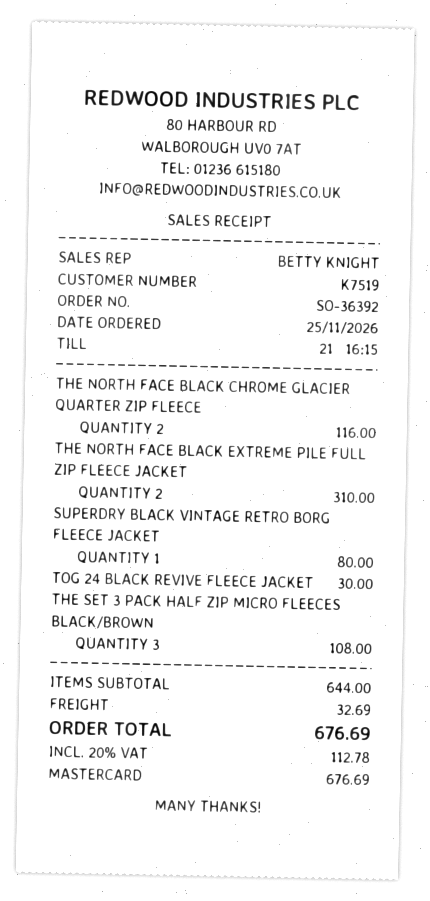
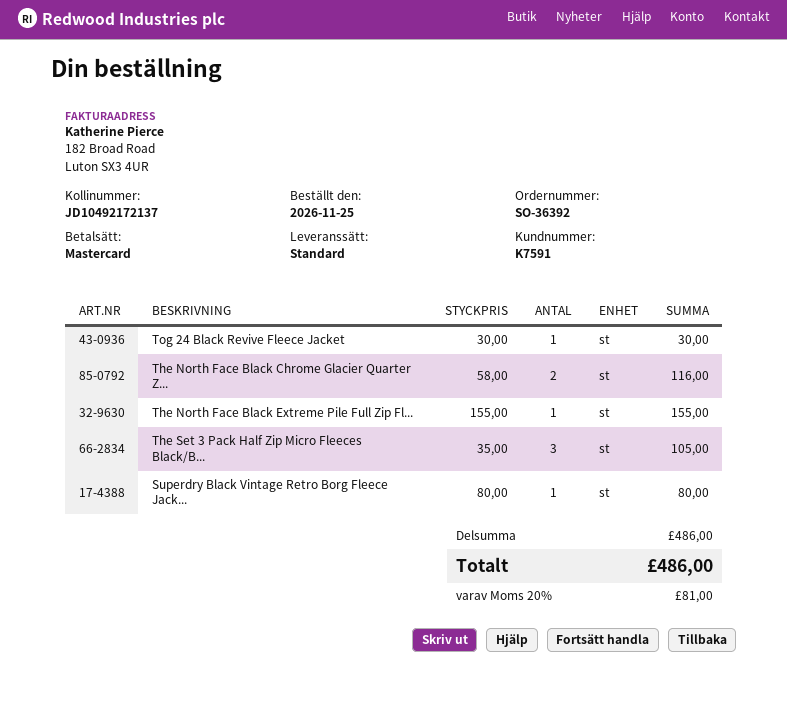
customer number: K7519 -> K7591
THE NORTH FACE BLACK EXTREME PILE FULL ZIP FLEECE JACKET: 2 for 310.00 -> 1 for 155.00
THE SET 3 PACK HALF ZIP MICRO FLEECES BLACK/BROWN: 3 for 108.00 -> 3 for 105.00
subtotal: 644.00 -> 486.00
shipping: 32.69 -> none
tax: 20% = 112.78 -> 20% = 81.00
total: 676.69 -> 486.00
§ §
ASSIGNED TASK:
Starting from the line holding "shipping: 32.69 -> none", restate the remaining lines of the data word for word, including the last.

RESPONSE FOR THIS EXERCISE:
shipping: 32.69 -> none
tax: 20% = 112.78 -> 20% = 81.00
total: 676.69 -> 486.00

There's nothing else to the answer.